# YOUR OBJECTIVE
Exclude the pictures and transcribe the rest of the data below exactly.

# EXERCISE MATERIAL
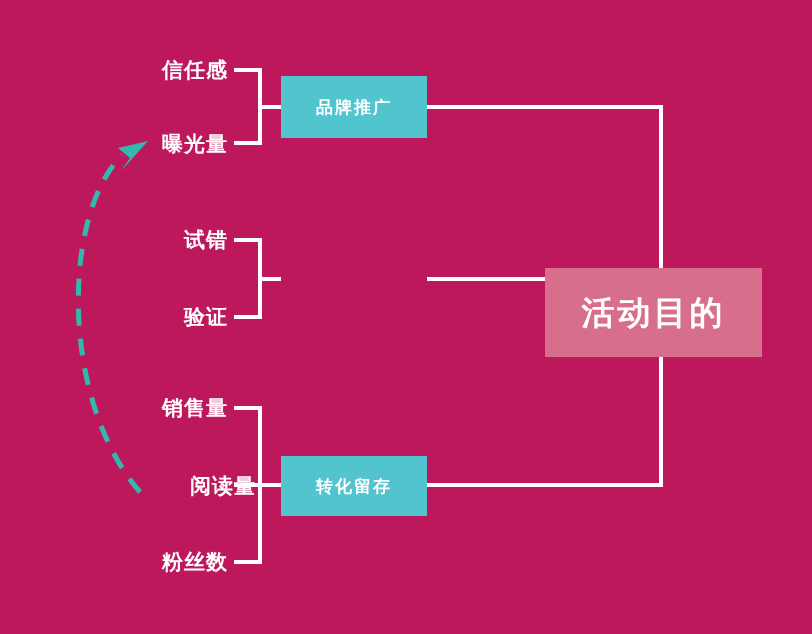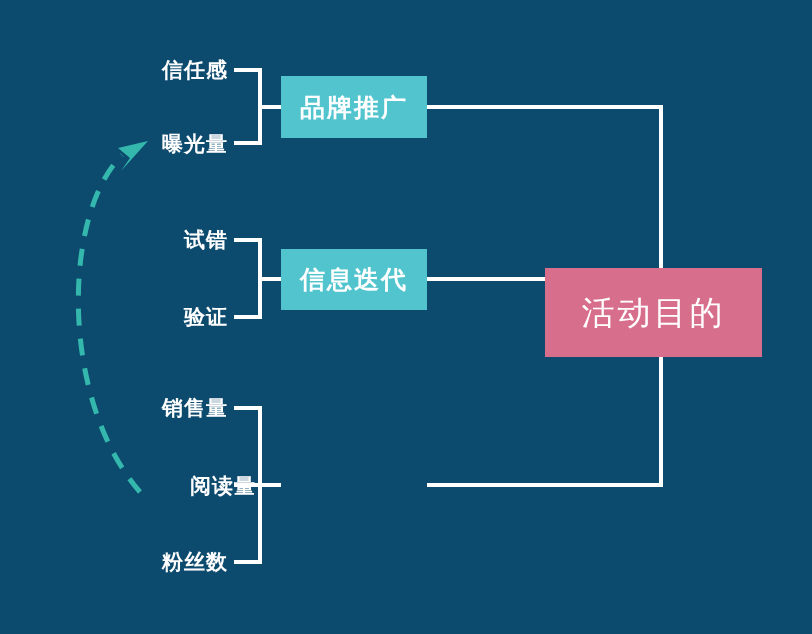"信任感" #canvas { background: #0c4a6e -> #be185d }
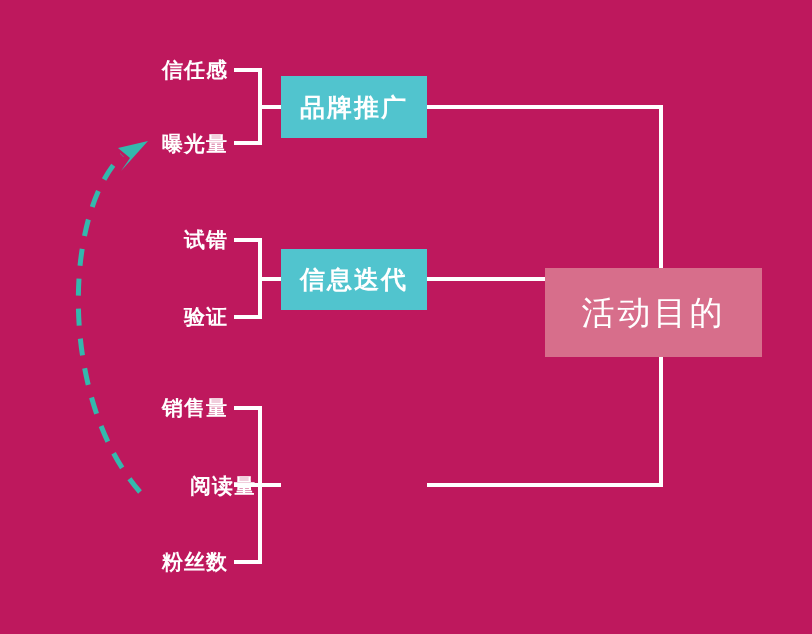"品牌推广" .node-box { font-size: 25px -> 17px }
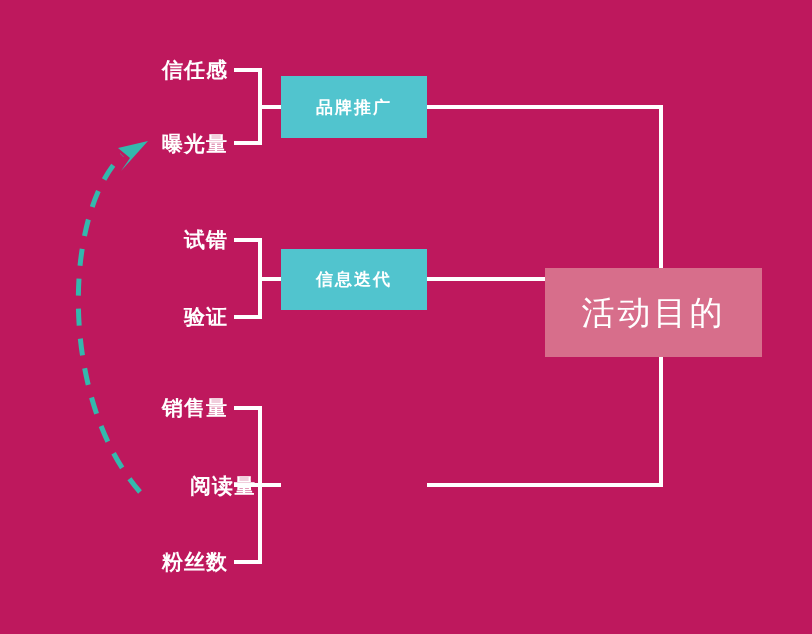"信息迭代" div.node-box { html: <div> <span>信息迭代</span> </div> -> none }
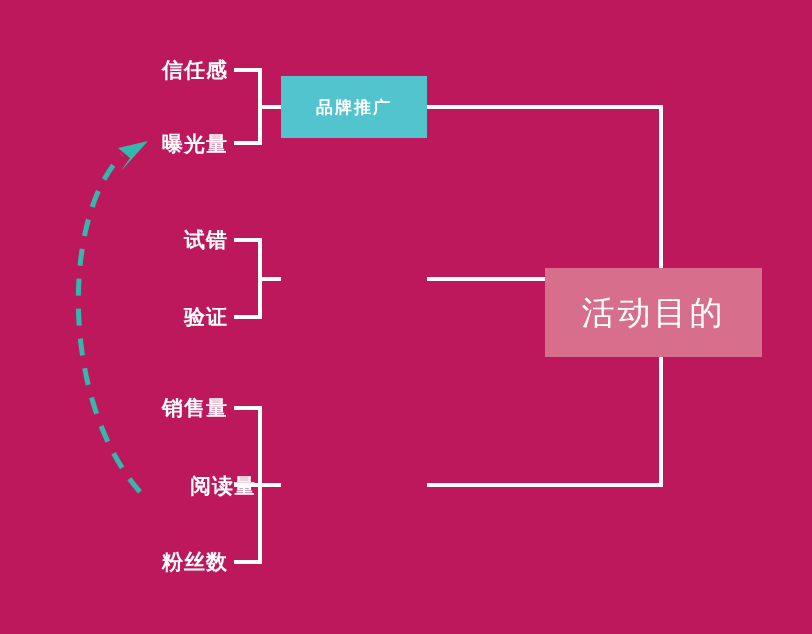"活动目的" .goal-box { font-weight: normal -> bold }
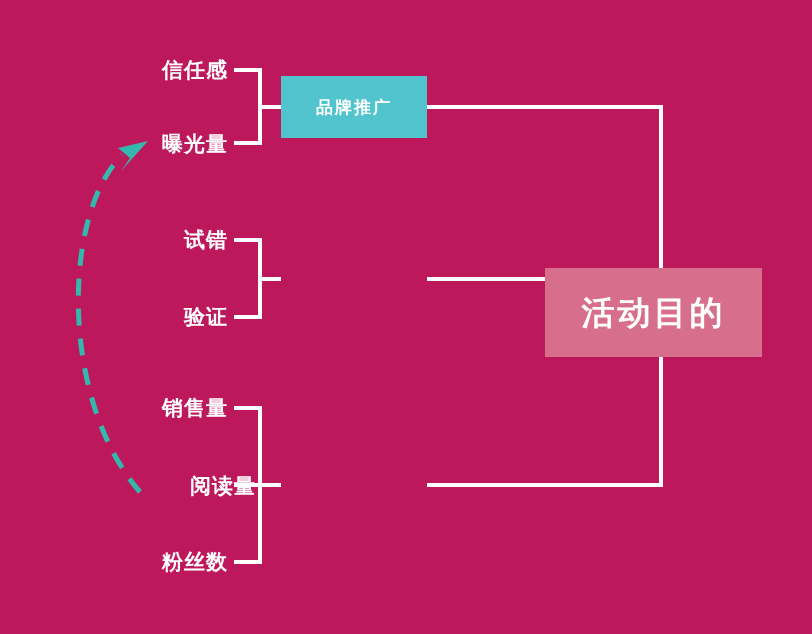"转化留存" div.node-box { html: none -> <div> <span>转化留存</span> </div> }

# TASK SOLUTION
"信任感" #canvas { background: #0c4a6e -> #be185d }
"品牌推广" .node-box { font-size: 25px -> 17px }
"信息迭代" div.node-box { html: <div> <span>信息迭代</span> </div> -> none }
"活动目的" .goal-box { font-weight: normal -> bold }
"转化留存" div.node-box { html: none -> <div> <span>转化留存</span> </div> }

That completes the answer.